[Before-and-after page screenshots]
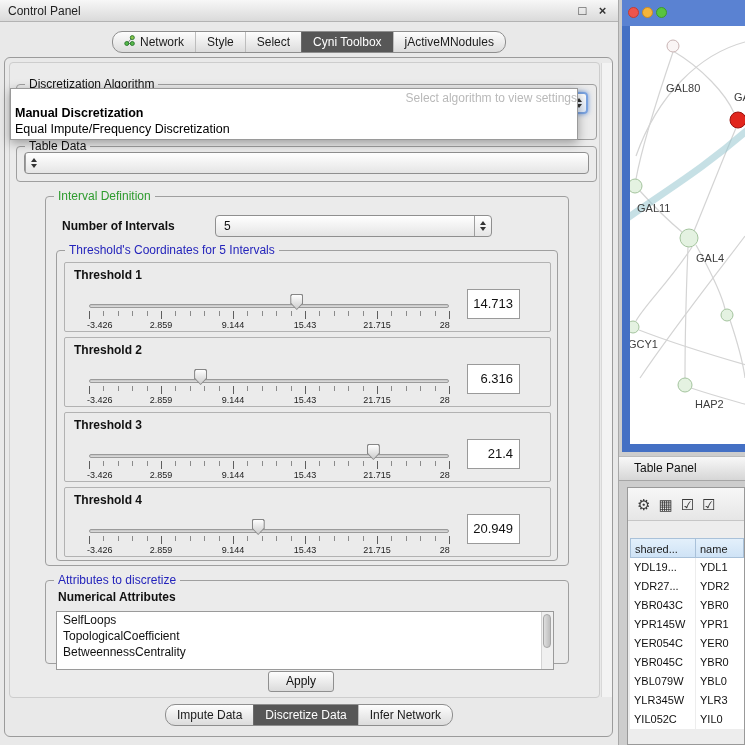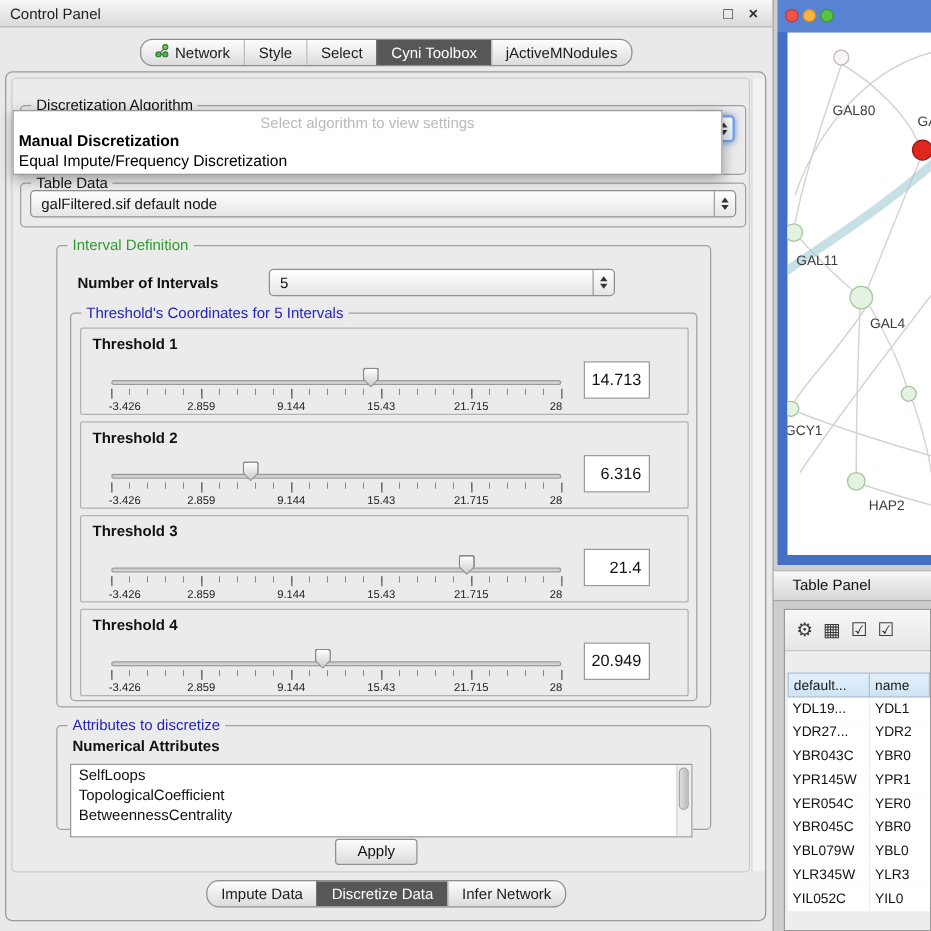--- a/index.html
+++ b/index.html
@@ -49,21 +49,21 @@
     display:flex; flex-direction:column; align-items:center; justify-content:center; gap:2px; }
   .arr-up{ width:0; height:0; border-left:3.5px solid transparent; border-right:3.5px solid transparent;
     border-bottom:4px solid #333; }
   .arr-down{ width:0; height:0; border-left:3.5px solid transparent; border-right:3.5px solid transparent;
     border-top:4px solid #333; }
   .remnant{ position:absolute; left:560px; top:92px; width:28px; height:22px;
     border:2px solid #7ba4e2; border-radius:4px; background:linear-gradient(#fff,#dfeafa);
     box-shadow:0 0 5px rgba(90,140,220,.85); z-index:5; display:flex; justify-content:flex-end; }
   .popup{ position:absolute; left:10px; top:88px; width:568px; background:#fff;
     border:1px solid #9a9a9a; box-shadow:0 3px 10px rgba(0,0,0,.35); z-index:10; padding:2px 0; }
-  .popup .ph{ text-align:center; color:#b9b9b9; font-size:12px; height:14px; line-height:14px; }
+  .popup .ph{ text-align:right; color:#b9b9b9; font-size:12px; height:14px; line-height:14px; }
   .popup .opt{ font-size:12.5px; color:#000; padding-left:4px; height:16px; line-height:16px; }
   .popup .opt.b{ font-weight:bold; }
   .lbl-bold{ position:absolute; font-weight:bold; font-size:12px; color:#111; white-space:nowrap; }
   
   .tpanel{ position:absolute; left:64px; width:487px; height:70px; border:1px solid #b2b2b2;
     border-radius:2px; background:#ebebeb; }
   .tpanel .tl{ position:absolute; left:9px; top:5px; font-weight:bold; font-size:12px; }
   .slider{ position:absolute; left:24px; top:24px; width:360px; height:44px; }
   .track{ position:absolute; left:0; top:17px; width:100%; height:4px;
     background:linear-gradient(#c3c3c3,#dedede); border:1px solid #9a9a9a; border-radius:2px; }
@@ -172,21 +172,20 @@
   <div>
       <div class="opt b">Manual Discretization</div>
       <div class="opt">Equal Impute/Frequency Discretization</div>
     </div>
 </div>
 
 <div class="group" style="left:16px; top:146px; width:581px; height:36px;">
   <span class="group-title">Table Data</span>
 </div>
 <div class="combo" style="left:24px; top:152px; width:565px;">
-  <span class="val">galFiltered.sif default node</span>
   <span class="stepper">
     <i class="arr-up"></i>
     <i class="arr-down"></i>
   </span>
 </div>
 
 <div class="group" style="left:45px; top:196px; width:524px; height:370px;">
   <span class="group-title green">Interval Definition</span>
 </div>
 <div class="lbl-bold" style="left:62px; top:219px;">Number of Intervals</div>
@@ -374,21 +373,21 @@
 
 <div class="browser">
   <div class="browser-toolbar">
       <span class="tb-icon">⚙</span>
       <span class="tb-icon">▦</span>
       <span class="tb-icon">☑</span>
       <span class="tb-icon">☑</span>
     </div>
   <div class="tp-table">
     <div class="tp-head">
-      <div class="th th1">default...</div>
+      <div class="th th1">shared...</div>
       <div class="th th2">name</div>
     </div>
     <div>
         <div class="trw">
           <div class="td td1">YDL19...</div>
           <div class="td td2">YDL1</div>
         </div>
         <div class="trw">
           <div class="td td1">YDR27...</div>
           <div class="td td2">YDR2</div>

▶ _Work request_
Each line of the entries that contains the word "down" should be listed.

▶ _Solution below_
   .arr-down{ width:0; height:0; border-left:3.5px solid transparent; border-right:3.5px solid transparent;
     <i class="arr-down"></i>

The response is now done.